Data to examine Start Marker

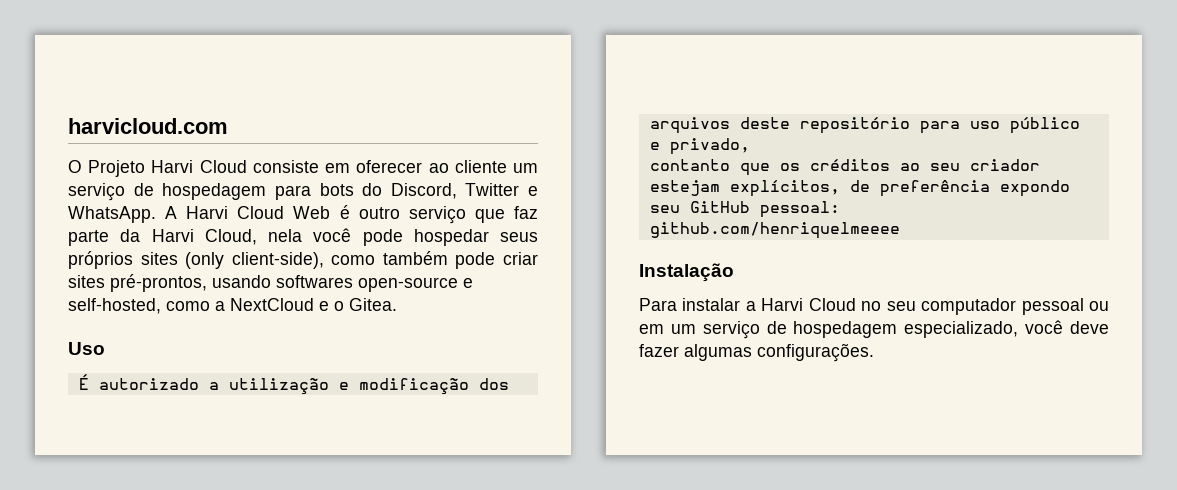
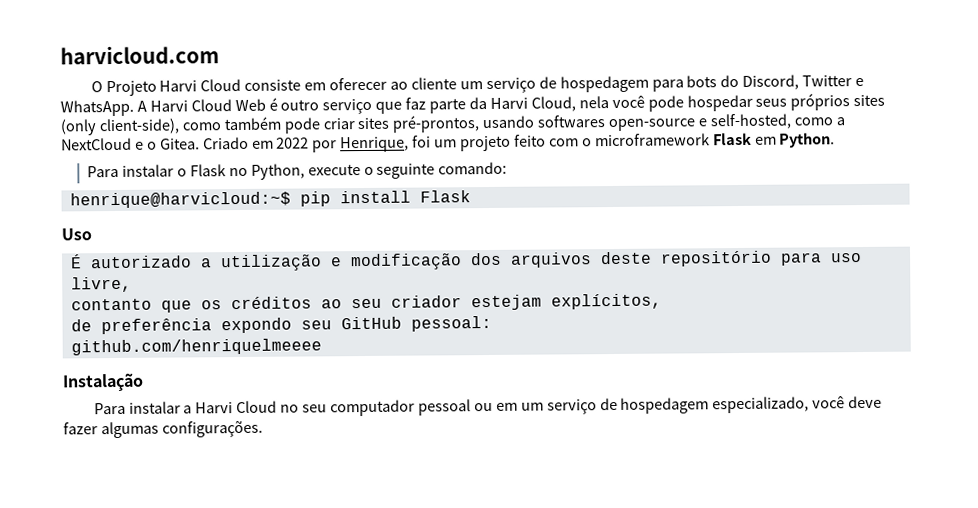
(397, 304) none -> [202,132,836,153] [87,161,508,180] [69,190,471,209] Criado em 2022 por Henrique, foi um projeto feito com o microframework Flask em Python. // Para instalar o Flask no Python, execute o seguinte comando: // henrique@harvicloud:~$ pip install Flask
[1009,117,1080,134] [649,138,750,155] público e privado, -> [70,276,132,293] livre,
(840, 188) none -> (662, 301) //

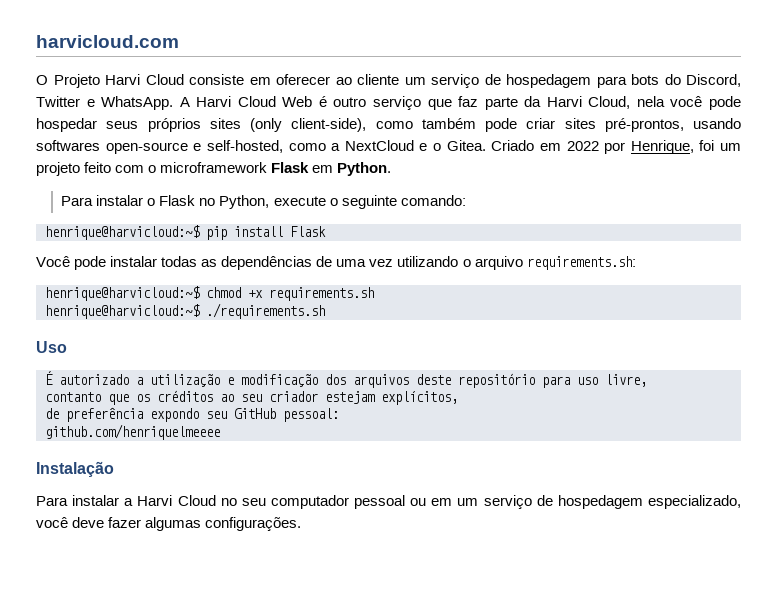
(471, 196) none -> [36,256,636,270] [45,286,374,301] [45,303,325,319] // Você pode instalar todas as dependências de uma vez utilizando o arquivo requirements.sh: // henrique@harvicloud:~$ chmod +x requirements.sh // henrique@harvicloud:~$ ./requirements.sh

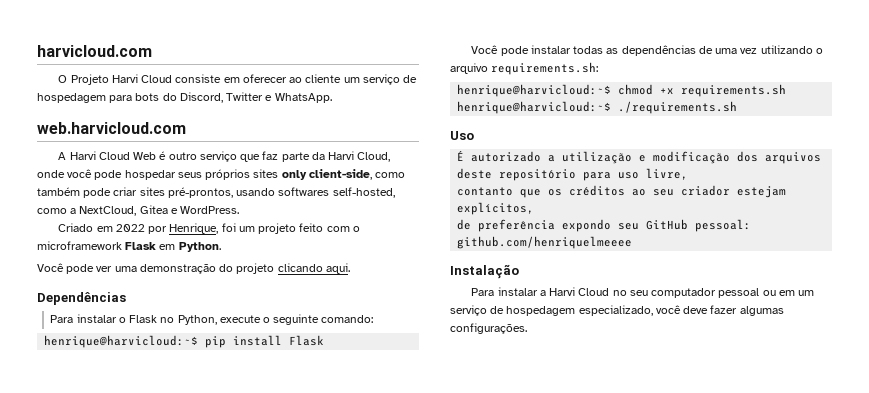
(174, 103) none -> [37,122,186,134] // web.harvicloud.com //
[636,96,665,107] nela -> [37,170,65,178] onde
[250,118,367,132] (only client-side), -> [281,169,372,180] only client-side,
[105,142,202,154] open-source e -> (330, 191) none
[344,140,486,151] NextCloud e o Gitea. -> [79,205,240,216] NextCloud, Gitea e WordPress. //
(392, 169) none -> [37,263,350,274] [37,292,126,305] // Você pode ver uma demonstração do projeto clicando aqui. // Dependências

Data to examine End Marker

What to work on ▸
From the lines above, copy those that contain the word "pode".

Worked solution ▸
(471, 196) none -> [36,256,636,270] [45,286,374,301] [45,303,325,319] // Você pode instalar todas as dependências de uma vez utilizando o arquivo requirements.sh: // henrique@harvicloud:~$ chmod +x requirements.sh // henrique@harvicloud:~$ ./requirements.sh
(392, 169) none -> [37,263,350,274] [37,292,126,305] // Você pode ver uma demonstração do projeto clicando aqui. // Dependências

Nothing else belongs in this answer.